- [TO DO]: Return verbatim the run of lines that opens with the line holding "[141,248,153,275] 7 -> [274,457,301,508] 6" and closes with the last line of the records.

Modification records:
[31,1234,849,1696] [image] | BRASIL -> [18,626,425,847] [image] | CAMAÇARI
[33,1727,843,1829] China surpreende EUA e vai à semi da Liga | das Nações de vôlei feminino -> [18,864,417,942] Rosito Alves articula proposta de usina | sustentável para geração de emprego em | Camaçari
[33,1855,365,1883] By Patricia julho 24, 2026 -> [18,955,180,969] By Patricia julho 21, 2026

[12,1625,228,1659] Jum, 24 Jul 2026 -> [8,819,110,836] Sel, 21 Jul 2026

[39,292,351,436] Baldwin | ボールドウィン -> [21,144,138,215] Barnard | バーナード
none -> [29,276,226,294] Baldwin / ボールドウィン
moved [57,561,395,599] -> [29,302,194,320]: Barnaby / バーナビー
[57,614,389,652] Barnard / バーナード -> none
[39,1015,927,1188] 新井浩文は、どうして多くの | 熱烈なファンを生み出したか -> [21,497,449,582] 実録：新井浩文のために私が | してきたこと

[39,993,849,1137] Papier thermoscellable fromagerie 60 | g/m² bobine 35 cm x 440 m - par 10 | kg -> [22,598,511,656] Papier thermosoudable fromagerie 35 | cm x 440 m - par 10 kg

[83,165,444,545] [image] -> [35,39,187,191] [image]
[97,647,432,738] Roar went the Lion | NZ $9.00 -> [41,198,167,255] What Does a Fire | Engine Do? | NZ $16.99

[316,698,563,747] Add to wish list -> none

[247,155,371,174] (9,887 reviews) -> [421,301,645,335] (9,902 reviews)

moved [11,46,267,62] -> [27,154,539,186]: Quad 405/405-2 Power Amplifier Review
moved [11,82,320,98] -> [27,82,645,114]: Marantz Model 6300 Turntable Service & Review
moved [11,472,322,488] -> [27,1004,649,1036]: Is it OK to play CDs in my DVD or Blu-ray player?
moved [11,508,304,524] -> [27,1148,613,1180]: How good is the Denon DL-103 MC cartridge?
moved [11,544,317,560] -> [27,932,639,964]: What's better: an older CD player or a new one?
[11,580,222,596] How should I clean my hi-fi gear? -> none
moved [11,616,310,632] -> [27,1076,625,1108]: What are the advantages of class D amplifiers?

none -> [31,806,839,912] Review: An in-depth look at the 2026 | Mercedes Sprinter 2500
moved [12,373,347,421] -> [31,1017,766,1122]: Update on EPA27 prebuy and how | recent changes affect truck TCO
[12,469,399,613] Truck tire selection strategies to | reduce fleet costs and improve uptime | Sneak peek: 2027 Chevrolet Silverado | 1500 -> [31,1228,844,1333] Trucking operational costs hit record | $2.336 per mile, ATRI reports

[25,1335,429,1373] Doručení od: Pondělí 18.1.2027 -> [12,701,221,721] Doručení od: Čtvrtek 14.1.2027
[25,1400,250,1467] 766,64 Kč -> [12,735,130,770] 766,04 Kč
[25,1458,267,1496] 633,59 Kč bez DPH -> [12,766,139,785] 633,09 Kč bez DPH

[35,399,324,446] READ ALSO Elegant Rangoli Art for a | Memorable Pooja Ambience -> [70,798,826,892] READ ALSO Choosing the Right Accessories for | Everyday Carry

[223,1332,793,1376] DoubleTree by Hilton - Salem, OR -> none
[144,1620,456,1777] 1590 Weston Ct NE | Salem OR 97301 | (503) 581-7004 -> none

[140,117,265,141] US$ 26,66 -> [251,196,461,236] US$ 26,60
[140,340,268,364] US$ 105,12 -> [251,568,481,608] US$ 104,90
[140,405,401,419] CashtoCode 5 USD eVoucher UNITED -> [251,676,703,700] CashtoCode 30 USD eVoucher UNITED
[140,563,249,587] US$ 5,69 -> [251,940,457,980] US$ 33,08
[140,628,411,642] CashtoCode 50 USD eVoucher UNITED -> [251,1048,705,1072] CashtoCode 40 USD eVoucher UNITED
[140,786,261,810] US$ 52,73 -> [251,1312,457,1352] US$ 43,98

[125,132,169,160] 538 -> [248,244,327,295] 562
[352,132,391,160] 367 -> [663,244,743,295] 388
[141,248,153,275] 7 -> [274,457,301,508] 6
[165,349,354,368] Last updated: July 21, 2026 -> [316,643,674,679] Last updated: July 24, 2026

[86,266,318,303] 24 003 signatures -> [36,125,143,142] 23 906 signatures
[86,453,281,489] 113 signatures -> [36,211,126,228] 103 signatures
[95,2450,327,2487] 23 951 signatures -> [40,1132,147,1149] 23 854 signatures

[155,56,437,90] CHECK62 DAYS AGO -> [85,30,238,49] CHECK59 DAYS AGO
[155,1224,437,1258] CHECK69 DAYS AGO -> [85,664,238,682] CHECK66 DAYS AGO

- [THE COMPLETED TASK]:
[141,248,153,275] 7 -> [274,457,301,508] 6
[165,349,354,368] Last updated: July 21, 2026 -> [316,643,674,679] Last updated: July 24, 2026

[86,266,318,303] 24 003 signatures -> [36,125,143,142] 23 906 signatures
[86,453,281,489] 113 signatures -> [36,211,126,228] 103 signatures
[95,2450,327,2487] 23 951 signatures -> [40,1132,147,1149] 23 854 signatures

[155,56,437,90] CHECK62 DAYS AGO -> [85,30,238,49] CHECK59 DAYS AGO
[155,1224,437,1258] CHECK69 DAYS AGO -> [85,664,238,682] CHECK66 DAYS AGO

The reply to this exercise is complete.